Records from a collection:
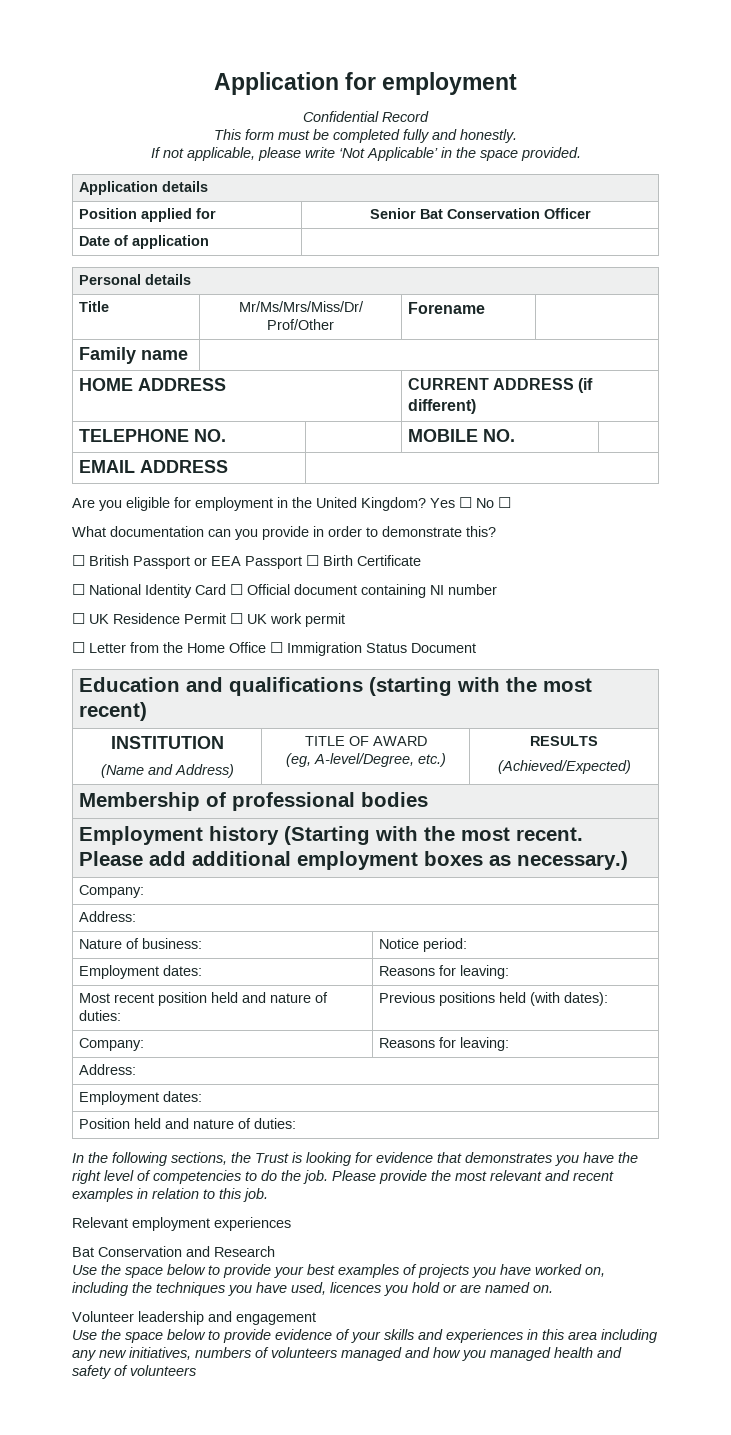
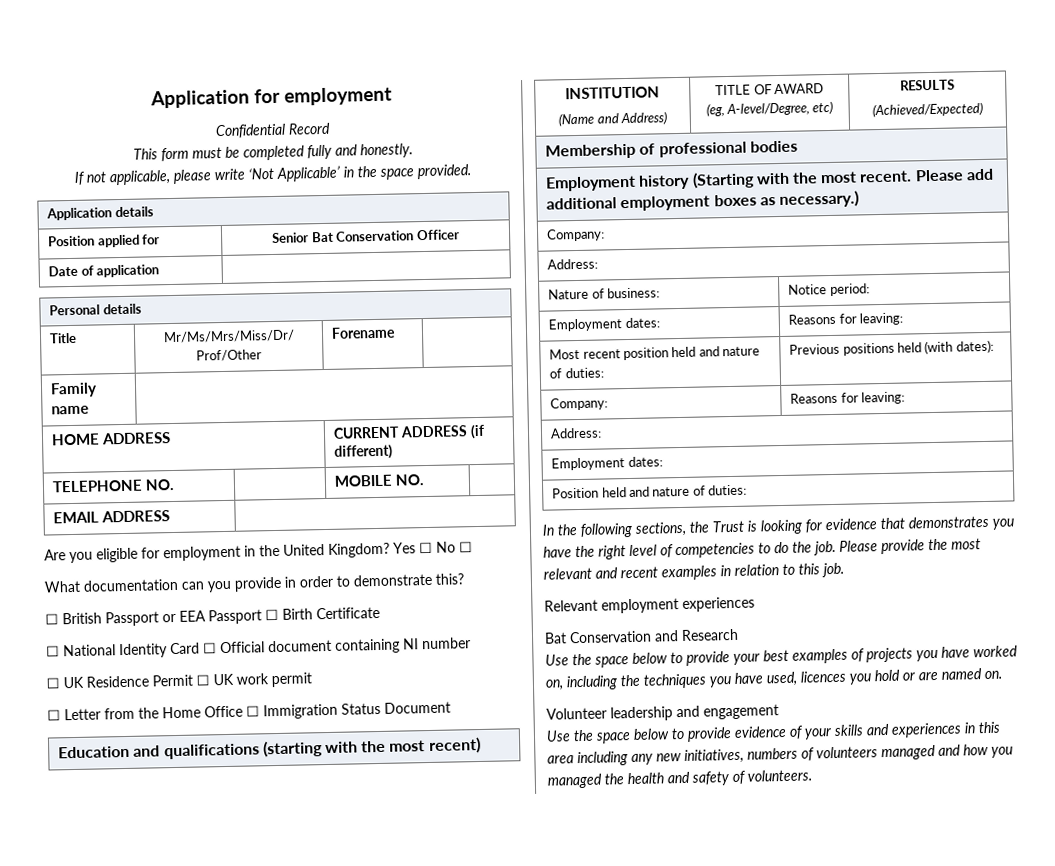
  INSTITUTION
  (Name and Address) | TITLE OF AWARD
- (eg, A-level/Degree, etc.) | RESULTS
+ (eg, A-level/Degree, etc) | RESULTS
- Use the space below to provide evidence of your skills and experiences in this area including any new initiatives, numbers of volunteers managed and how you managed health and safety of volunteers
+ Use the space below to provide evidence of your skills and experiences in this area including any new initiatives, numbers of volunteers managed and how you managed the health and safety of volunteers.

**WHAT IS NEEDED**
Give back exactly the lines above, from the line containing "- (eg, A-level/Degree, etc.) | RESULTS" through the line containing "- Use the space", with both end lines and nothing more.

**COMPLETED EXERCISE**
- (eg, A-level/Degree, etc.) | RESULTS
+ (eg, A-level/Degree, etc) | RESULTS
- Use the space below to provide evidence of your skills and experiences in this area including any new initiatives, numbers of volunteers managed and how you managed health and safety of volunteers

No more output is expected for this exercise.